## Required action
Find the line with "(235, 370) none" in the records below. Output exactly from there until after the line with "(835, 395) none", without pictures.

## The data
________________

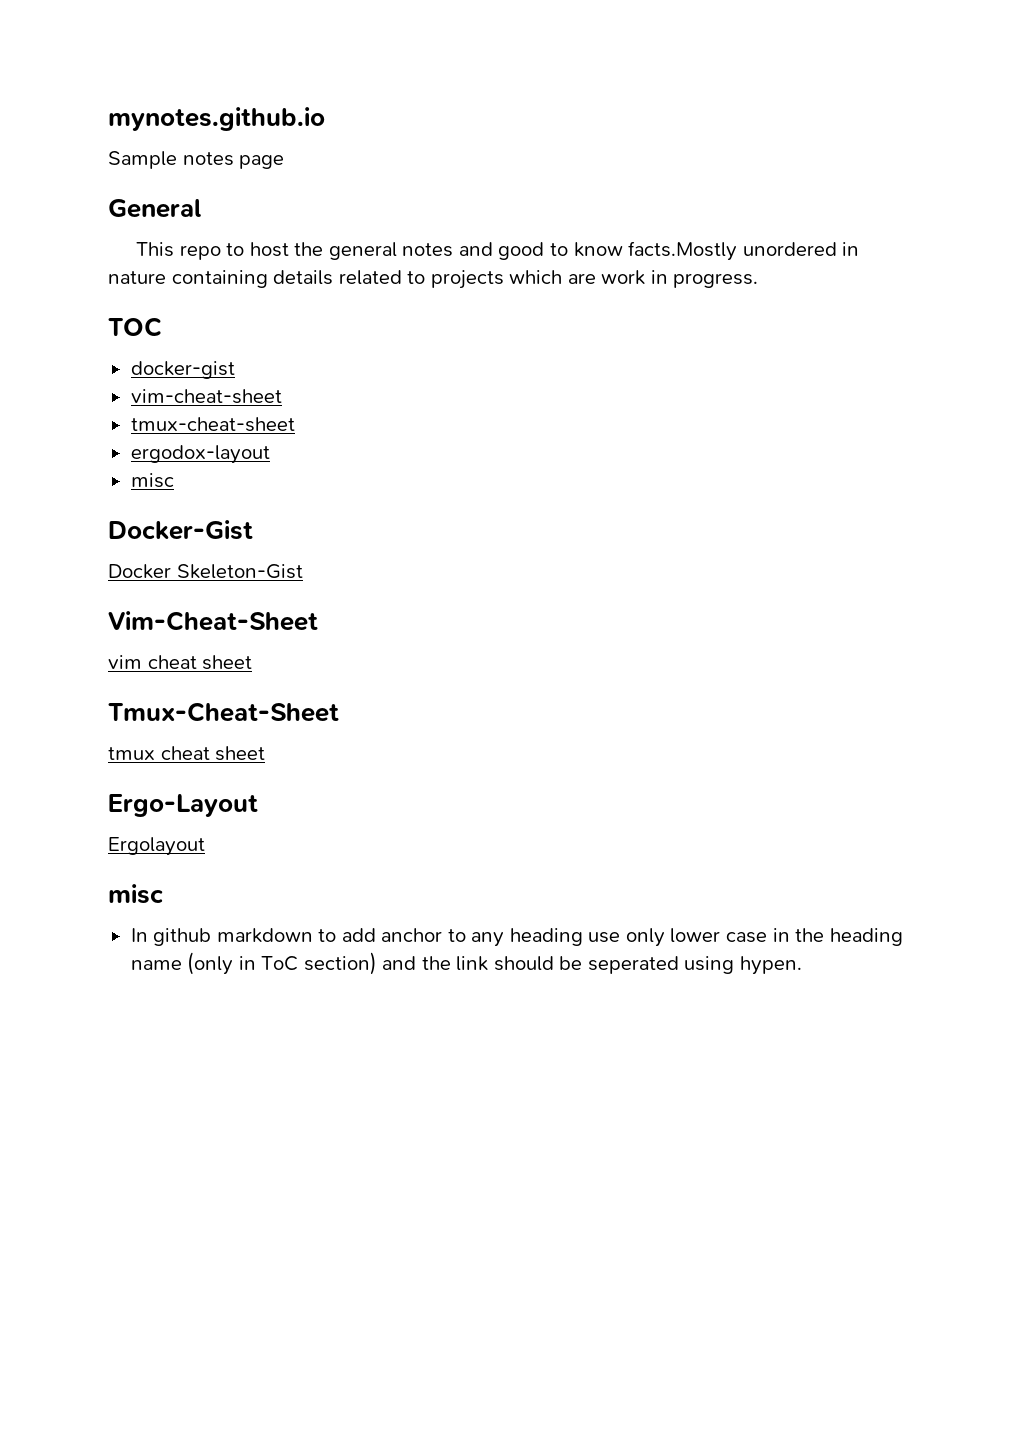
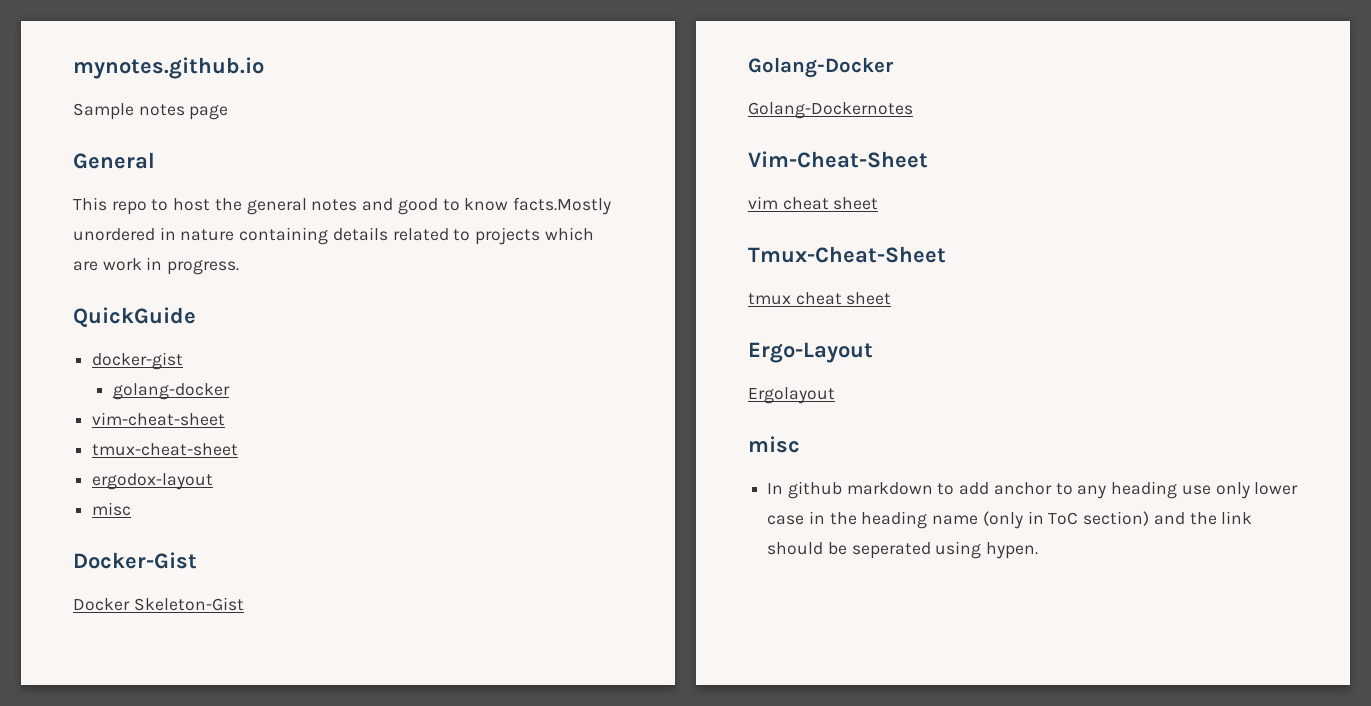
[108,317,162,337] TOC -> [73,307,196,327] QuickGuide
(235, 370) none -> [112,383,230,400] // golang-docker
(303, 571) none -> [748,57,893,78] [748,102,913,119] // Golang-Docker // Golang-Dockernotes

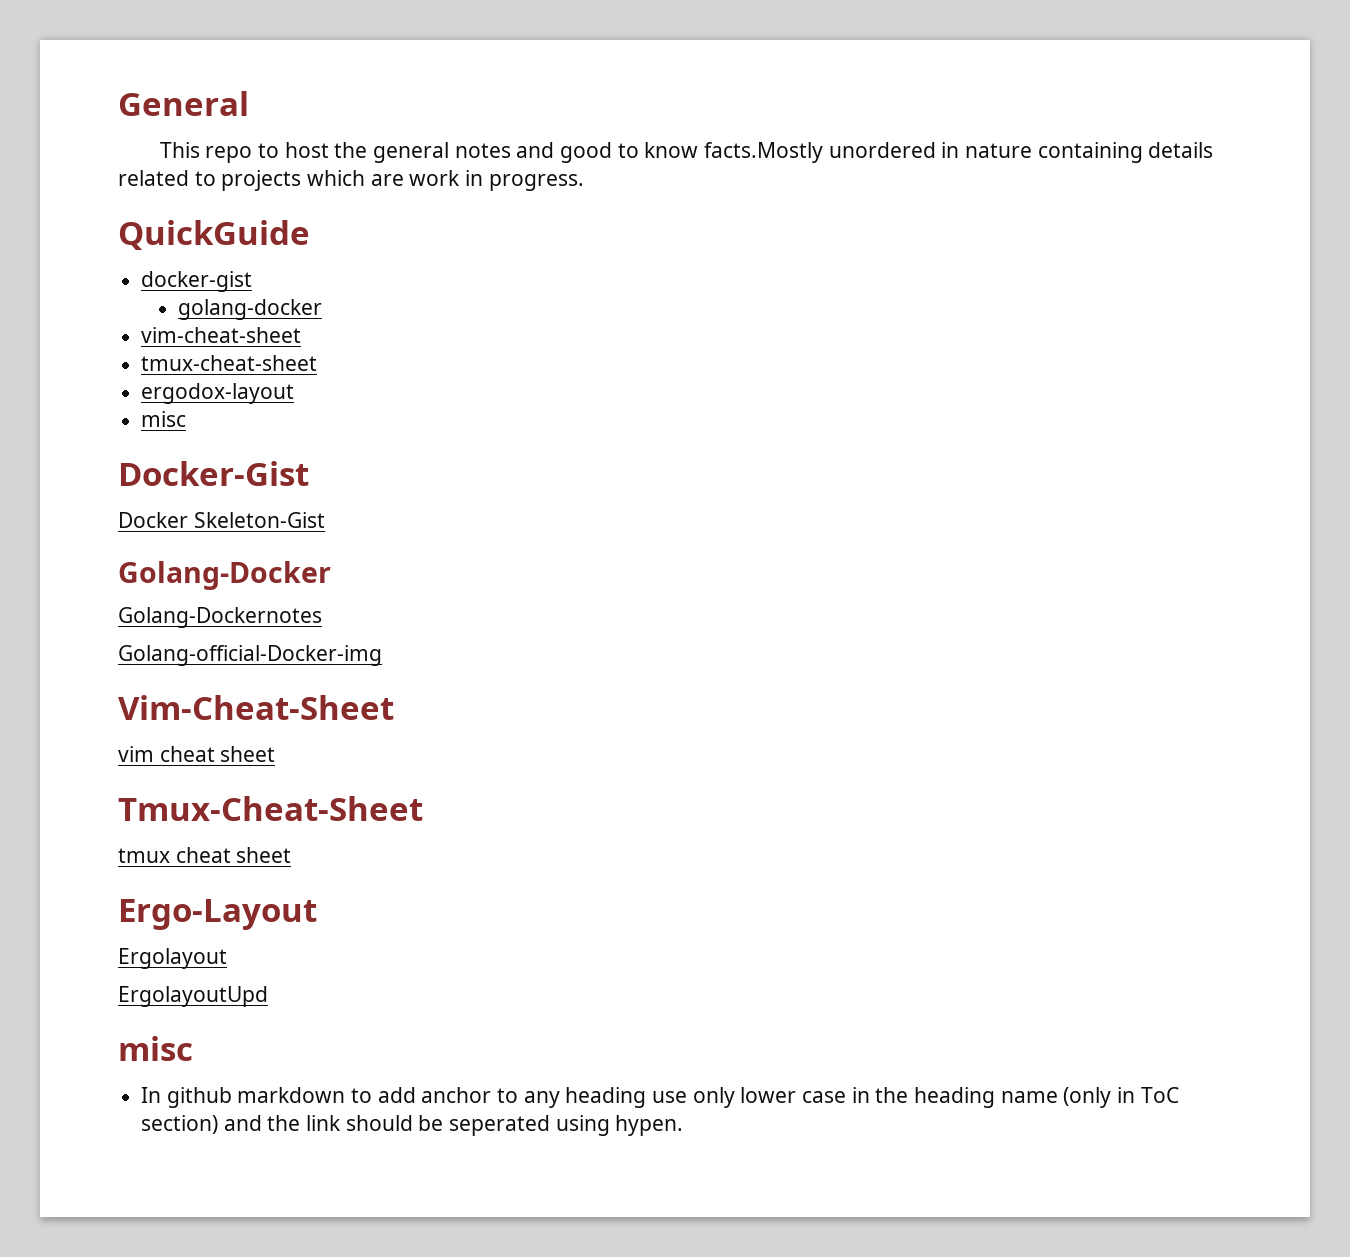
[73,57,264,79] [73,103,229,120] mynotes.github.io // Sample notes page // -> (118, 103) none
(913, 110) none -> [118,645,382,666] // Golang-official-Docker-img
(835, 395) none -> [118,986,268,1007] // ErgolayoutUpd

________________

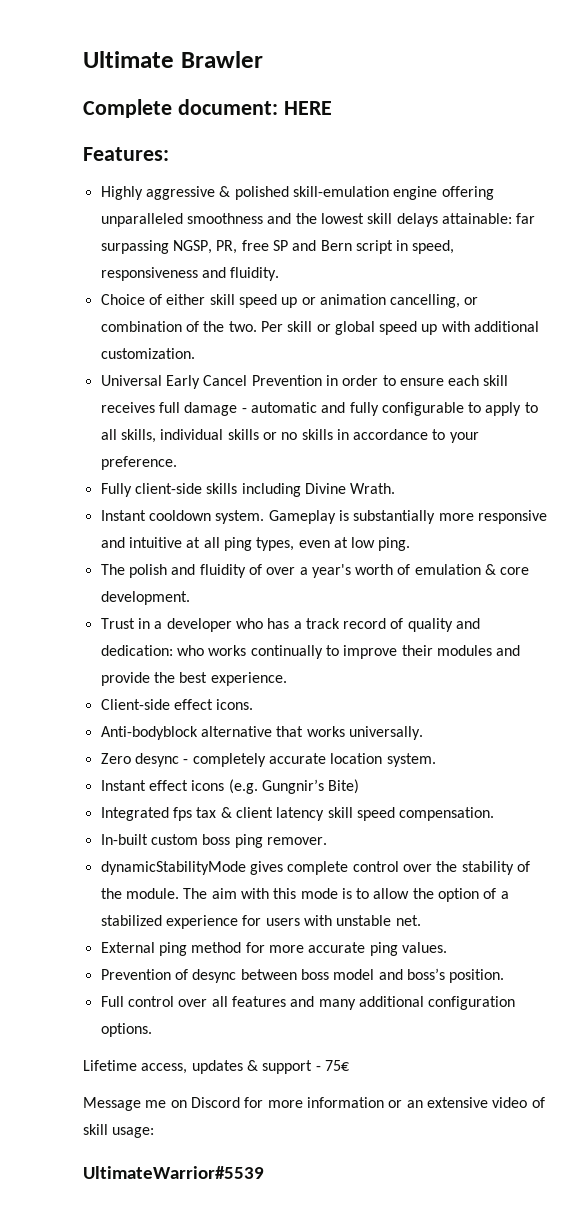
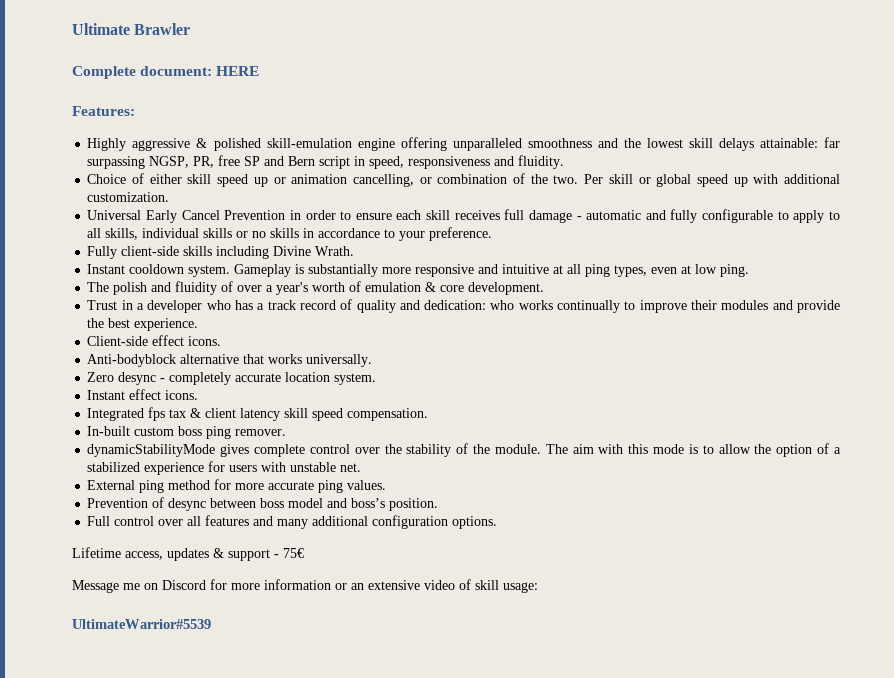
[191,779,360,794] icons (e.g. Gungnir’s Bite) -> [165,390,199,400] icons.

________________

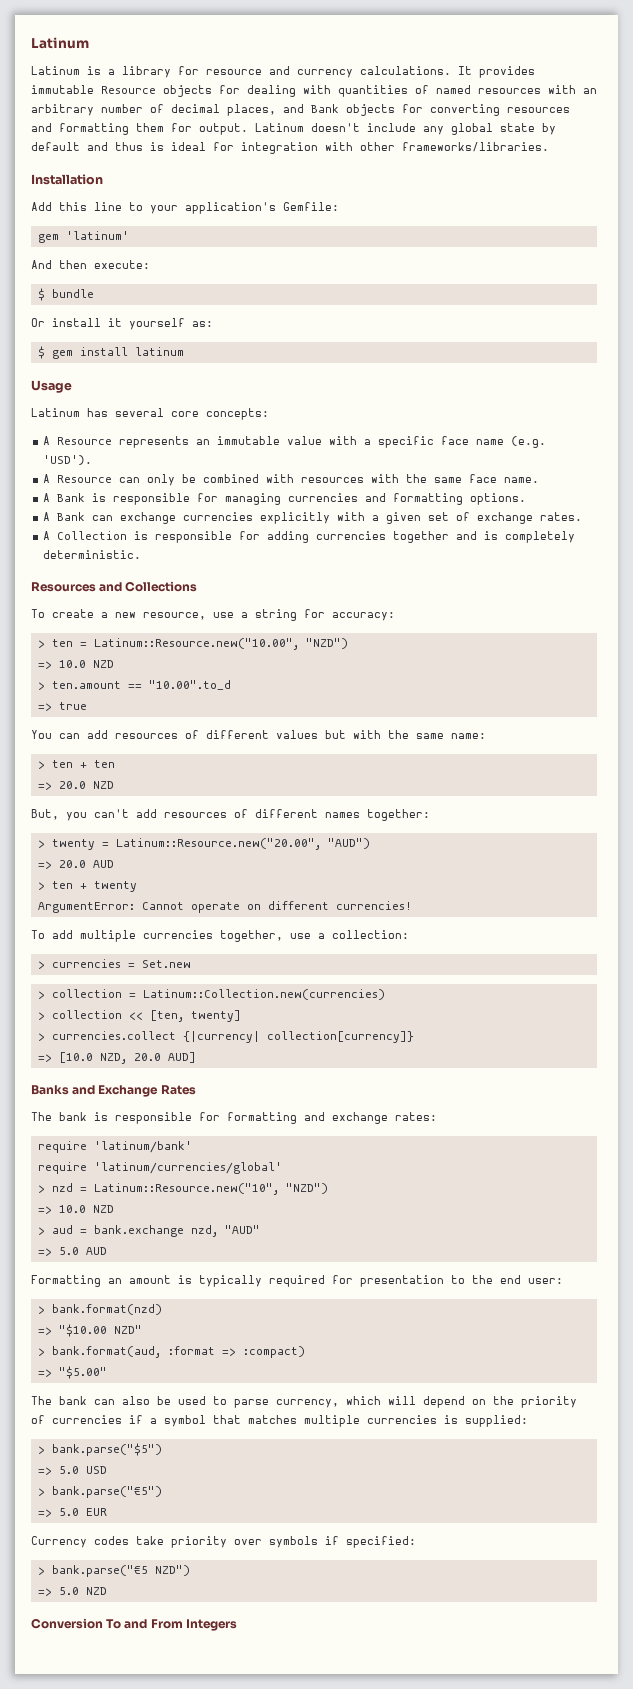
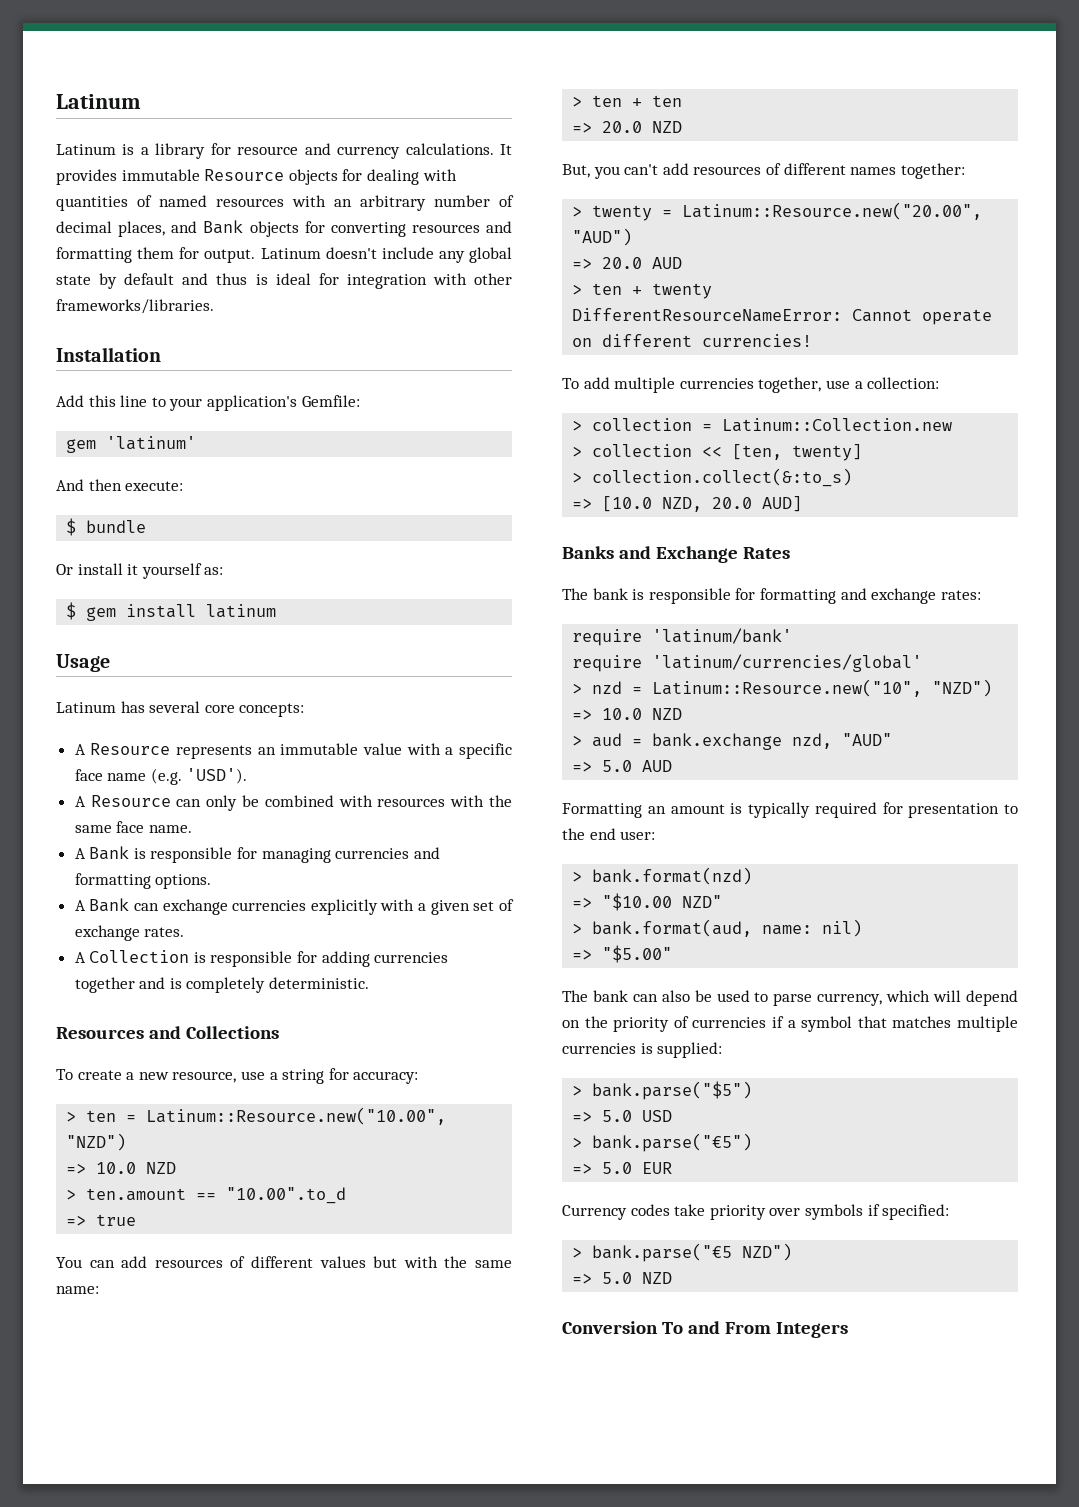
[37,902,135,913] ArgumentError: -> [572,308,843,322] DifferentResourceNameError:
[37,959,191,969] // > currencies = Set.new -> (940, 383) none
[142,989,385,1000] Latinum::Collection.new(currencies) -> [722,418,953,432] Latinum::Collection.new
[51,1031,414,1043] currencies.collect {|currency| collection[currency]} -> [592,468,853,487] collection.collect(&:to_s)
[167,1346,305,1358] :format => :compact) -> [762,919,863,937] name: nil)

________________

## Result for this exercise
(235, 370) none -> [112,383,230,400] // golang-docker
(303, 571) none -> [748,57,893,78] [748,102,913,119] // Golang-Docker // Golang-Dockernotes

[73,57,264,79] [73,103,229,120] mynotes.github.io // Sample notes page // -> (118, 103) none
(913, 110) none -> [118,645,382,666] // Golang-official-Docker-img
(835, 395) none -> [118,986,268,1007] // ErgolayoutUpd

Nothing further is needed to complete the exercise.